What you are asked to do → Print every line below that comes at or after the line containing "SELECCIÓN NOVIEMBRE 2025: 3", exactly as written.

(Source data)
* * *

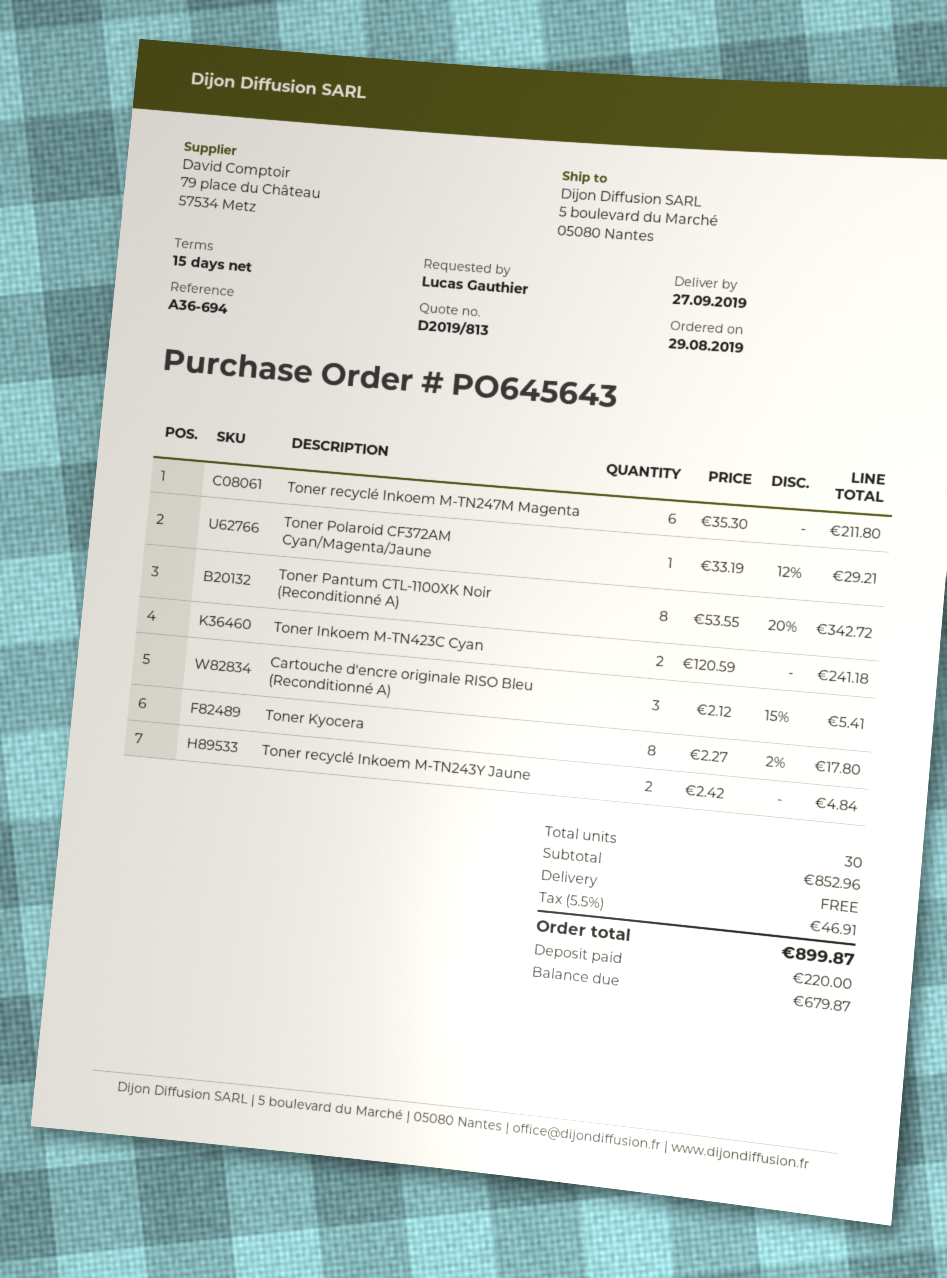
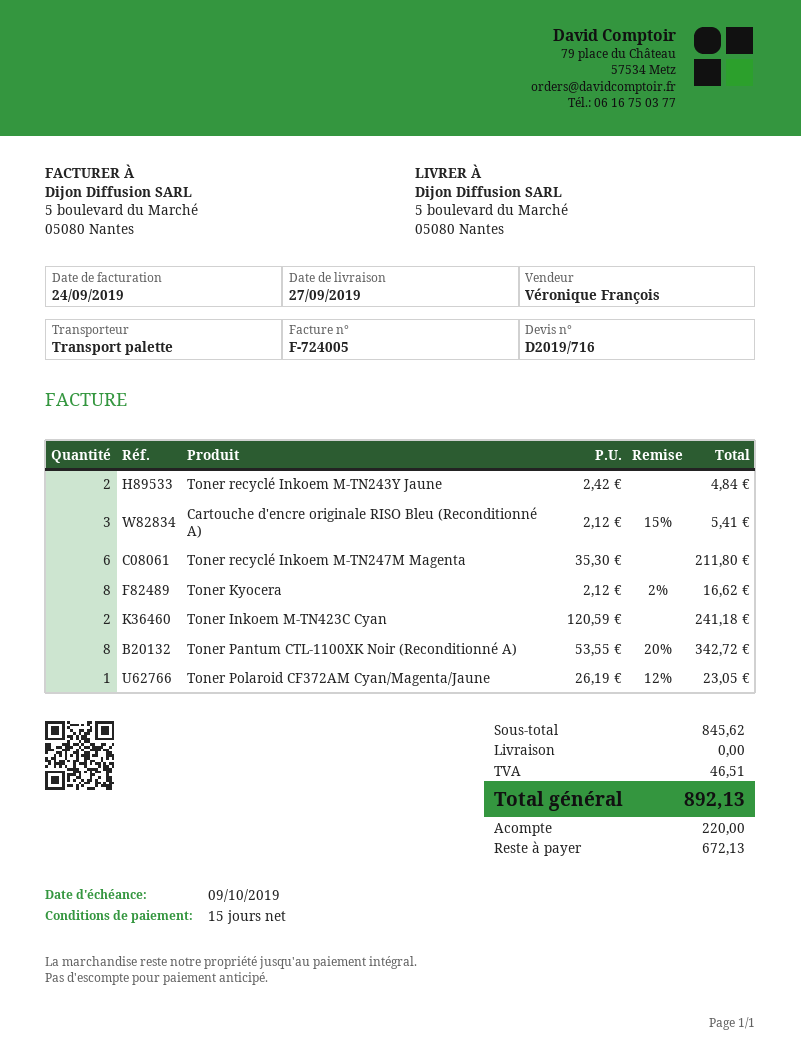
quote number: D2019/813 -> D2019/716
Toner Polaroid CF372AM Cyan/Magenta/Jaune: 1 x 33.19 - 12% = 29.21 -> 1 x 26.19 - 12% = 23.05
Toner Kyocera: 8 x 2.27 - 2% = 17.80 -> 8 x 2.12 - 2% = 16.62
subtotal: 852.96 -> 845.62
tax: 46.91 -> 46.51
total: 899.87 -> 892.13
balance: 679.87 -> 672.13

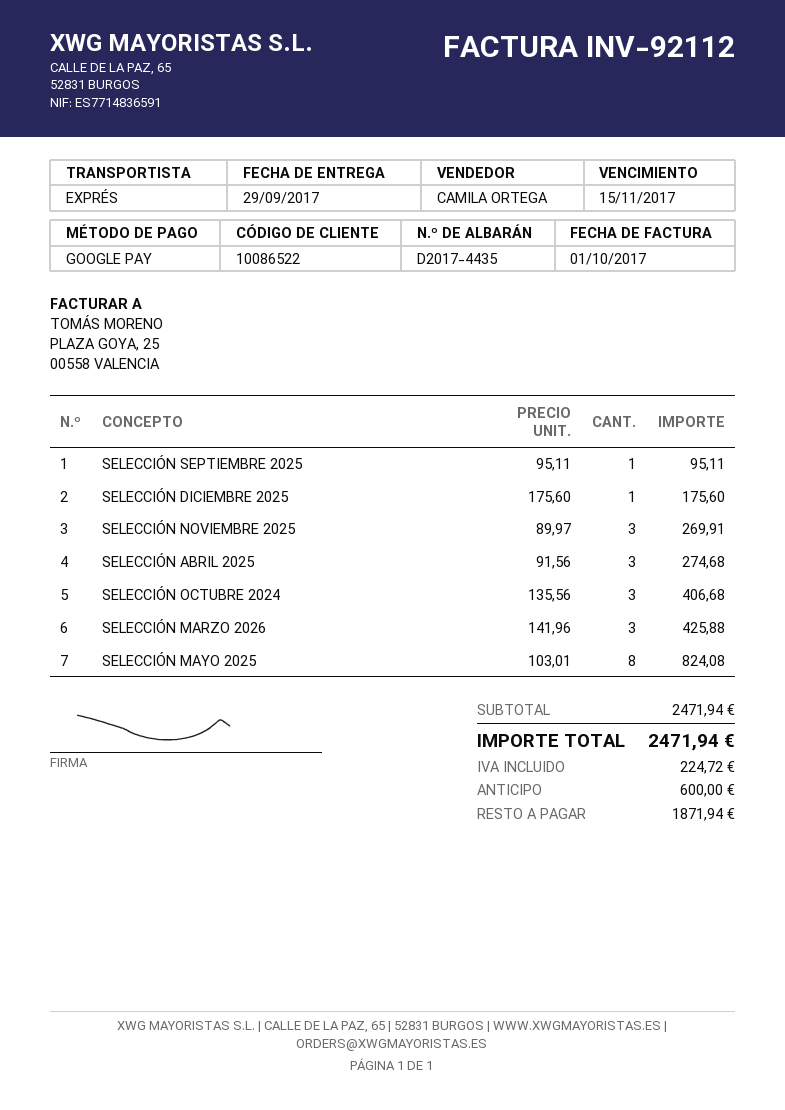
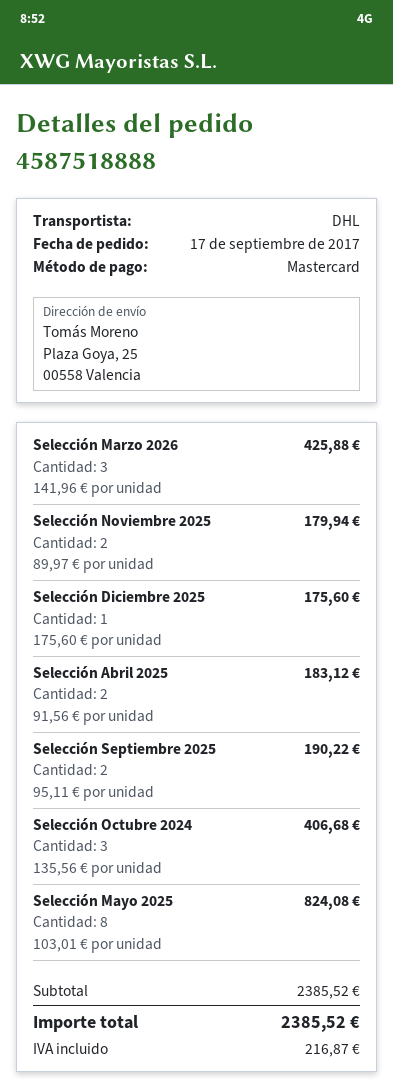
payment method: Google Pay -> Mastercard
shipping method: express -> DHL
SELECCIÓN SEPTIEMBRE 2025: 1 x 95.11 = 95.11 -> 2 x 95.11 = 190.22
SELECCIÓN NOVIEMBRE 2025: 3 x 89.97 = 269.91 -> 2 x 89.97 = 179.94
SELECCIÓN ABRIL 2025: 3 x 91.56 = 274.68 -> 2 x 91.56 = 183.12
subtotal: 2471.94 -> 2385.52
tax: 224.72 -> 216.87
total: 2471.94 -> 2385.52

* * *

Answer space →
SELECCIÓN NOVIEMBRE 2025: 3 x 89.97 = 269.91 -> 2 x 89.97 = 179.94
SELECCIÓN ABRIL 2025: 3 x 91.56 = 274.68 -> 2 x 91.56 = 183.12
subtotal: 2471.94 -> 2385.52
tax: 224.72 -> 216.87
total: 2471.94 -> 2385.52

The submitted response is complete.